With other young lawyers — Buddy Rotenberry, Norman Chachkin, Phillip Kaplan, Jack Lavey, Perlesta Hollingsworth, Richard Mays, John Bilheimer, Janet Pulliam, Frank Newell — who joined him in only the second integrated law firm in the South, Walker represented young African Americans or sympathetic whites who got arrested for picketing businesses that discriminated against blacks, for marching, for sitting in at lunch counters, for distributing literature on a state college campus, for trying to swim in a public pool, for trying to ride a commercial bus, or for trying to eat lunch at the cafeteria in the state Capitol.

He sued Georgia Pacific, the giant paper company at Crossett, because it hired blacks only for the dirtiest, hottest and lowest-paying jobs that no one else would do. Walker was notorious in the legal fraternity for his very casual preparation for trials. He apparently knew that he had the law on his side, so he just freelanced in the courtroom. At the trial, the corporation’s law team from Little Rock had prepared elaborately and Walker hardly at all. Walker politely needled the company’s personnel staff on cross-examination and turned them into blithering bigots, destroying the company’s case. The presiding judge, the conservative and segregationist former congressman Oren Harris, ruled decisively for the black employees and the union, and so did the 8th U.S. Circuit Court of Appeals. He won an employment-discrimination suit against Walmart for the company’s truck drivers.
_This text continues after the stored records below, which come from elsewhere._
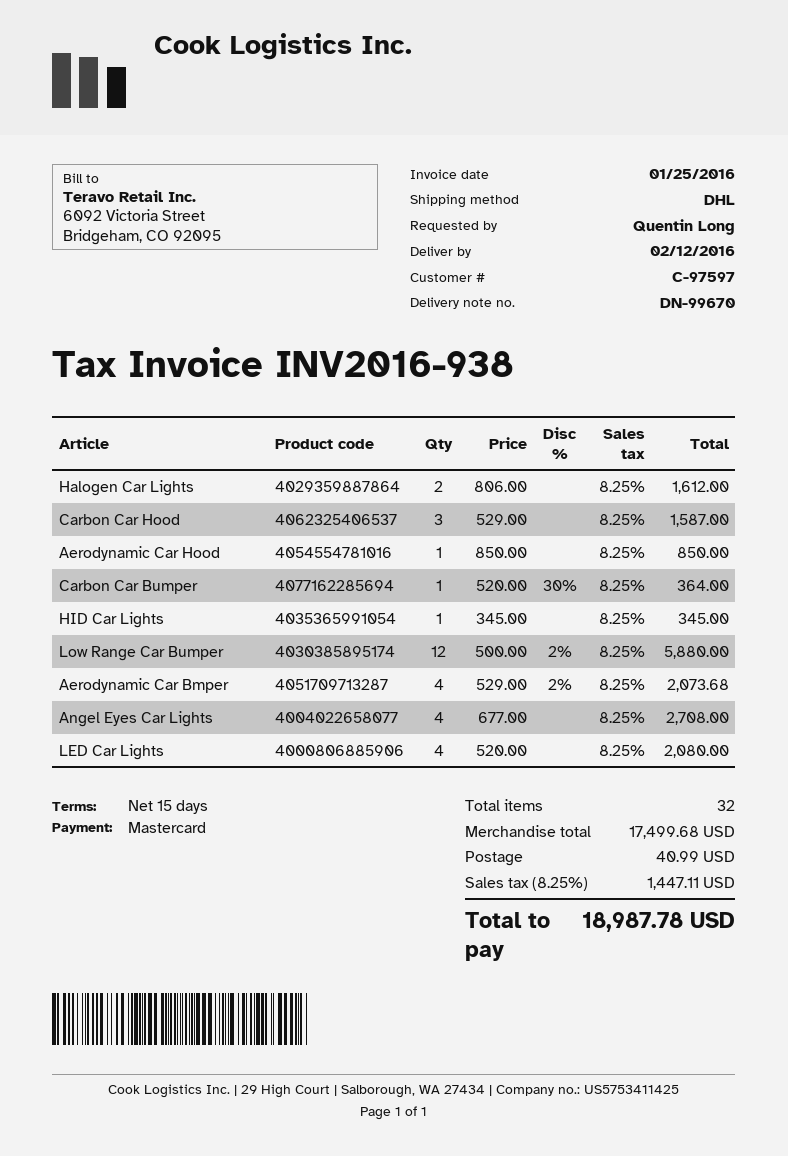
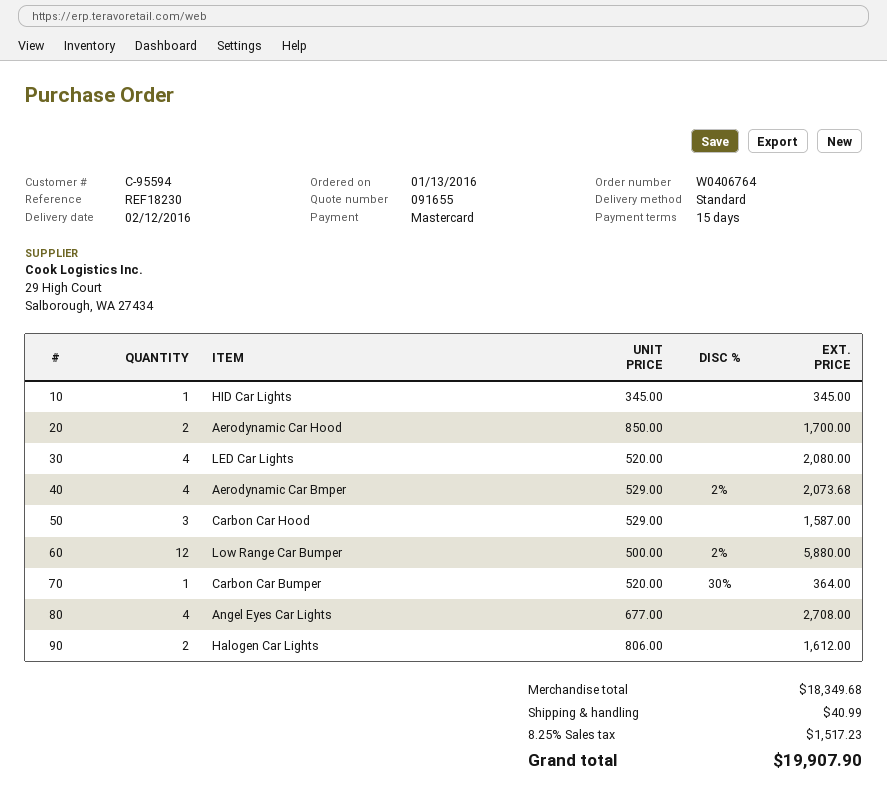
customer number: C-97597 -> C-95594
shipping method: DHL -> standard
Aerodynamic Car Hood: 1 x 850.00 = 850.00 -> 2 x 850.00 = 1700.00
subtotal: 17499.68 -> 18349.68
tax: 8.25% = 1447.11 -> 8.25% = 1517.23
total: 18987.78 -> 19907.90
So unpopular was John Walker that when Gov. Winthrop Rockefeller appointed him to the state Board of Education on his way out of office in 1970 that even the Little Rock senators went along with silently blocking his confirmation. He would have been the first black member of the board in history.

Even Razorback athletics was not outside Walker’s target range. He unsuccessfully sued to get three black football players reinstated for the Orange Bowl and sued, again unsuccessfully, to get Nolan Richardson reinstated as the basketball coach of the Hogs after Frank Broyles persuaded the chancellor to fire the coach, who had complained about discrimination. Earning the enmity of the Razorback Nation was the last thing any politician wanted to do.

Walker ran for the legislature anyway in 2002 and was defeated, ran again in 2010 and was elected and then re-elected repeatedly. Lawmakers, who generally found little in Walker’s long history that they admired and few of his legislative proposals they would vote for, expected a bellicose and divisive adversary. Instead, they encountered a cordial, witty and almost soft-spoken colleague, who nevertheless persistently reminded them of the restraints and obligations imposed on them by the Constitution.

Governor Hutchinson, rarely an ally, praised Walker effusively for his life of principle, as did another persistent naysayer, Attorney General Leslie Rutledge. It was left to the Arkansas Legislative Black Caucus to wrap up his life appropriately:

“Though often falling on unwelcoming ears, Rep. Walker never wavered on calling to attention that even today, the institutional, structural vestiges of racism and other injustices still haunt this American experiment called democracy. For him, the barriers to a high-quality education seemingly most offended his sense of justice.”